The promise of A.I. is everywhere and in everything. From our homes to our cars and our refrigerators to our toothbrushes, it would seem that A.I. is finally ready to revolutionize our lives and our world. 

Not so fast.

While computing power and advances in computer architectures have finally reached a point where they can learn quickly enough to achieve human-level intelligence, in narrow applications, there's still one part of A.I. that virtually nobody is talking about. And it's likely to be the single greatest limiting factor in the progress of A.I.

First, some background to help provide some perspective.

The Bottomless Cloud

We often hear about how the rate of data storage is increasing exponentially. For example, it's projected that by 2035 the world will have access to more than one yottabyte of data -- that's one million petabytes, or more than the number of stars in the visible universe. In my new book, The Bottomless Cloud, we project that by 2200, at a rather conservative 40 percent compounded annual growth rate, storage capacity will exceed the storage available if we were to use every atom that makes up our planet!  

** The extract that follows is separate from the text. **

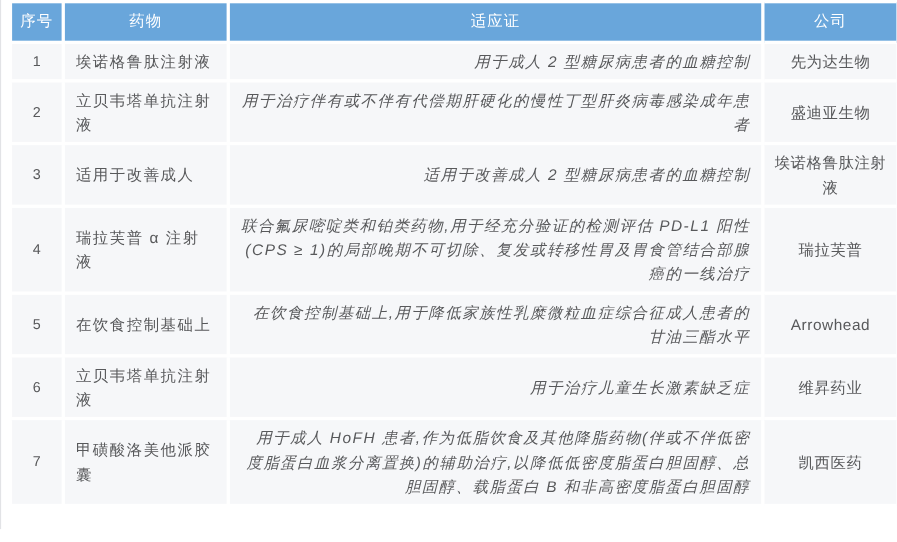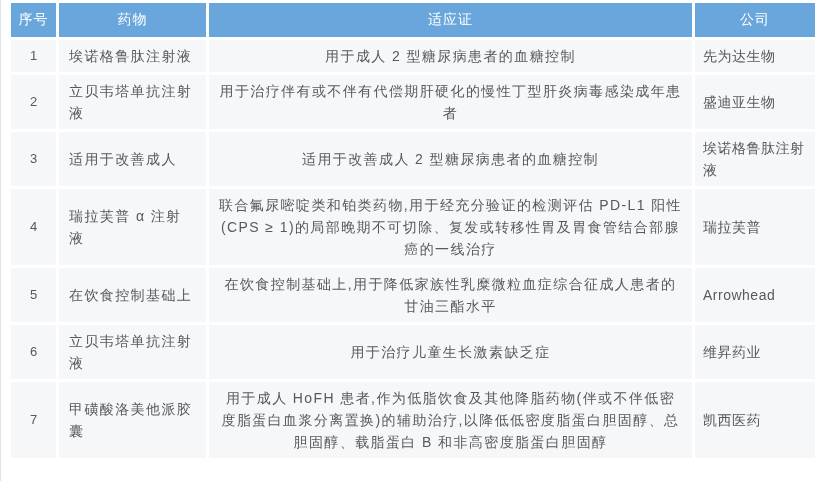"用于成人 2 型糖尿病患者的血糖控制" .drug-table td.cell-ind { font-style: none -> italic; text-align: center -> right }
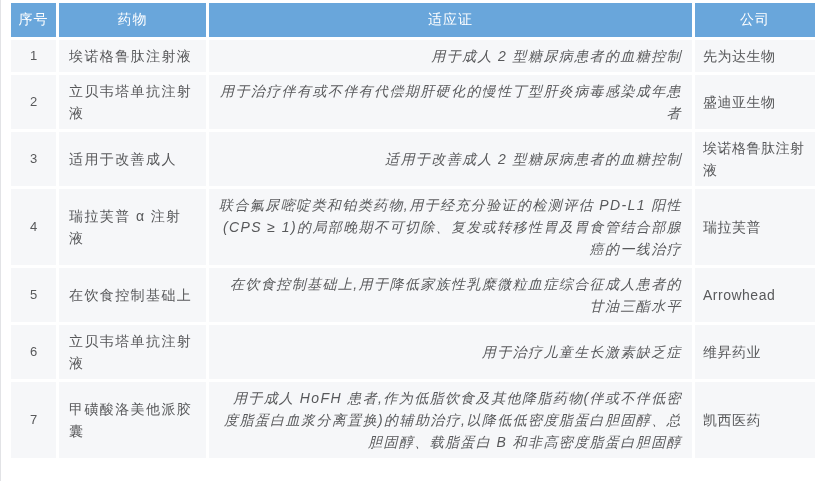"先为达生物" .drug-table td.cell-co { text-align: none -> center }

That all sounds very cool and it makes for great graphics and PowerPoint slideware, but the math ignores the simple fact that while data is itself an infinite commodity, it's storage has very real and severely limiting costs. Yes, that cost is going down as storage densities go up, in concert with Moore's law, but not fast enough. A petabyte in the cloud today costs about $400,000 on a traditional cloud such as Amazon's S3, or about $60,000 on a next generation cloud such as Wasabi's Hot Cloud. If the storage cost trends of the past 60 years continue, that petabyte will cost pennies by 2060. So, what's the problem, right?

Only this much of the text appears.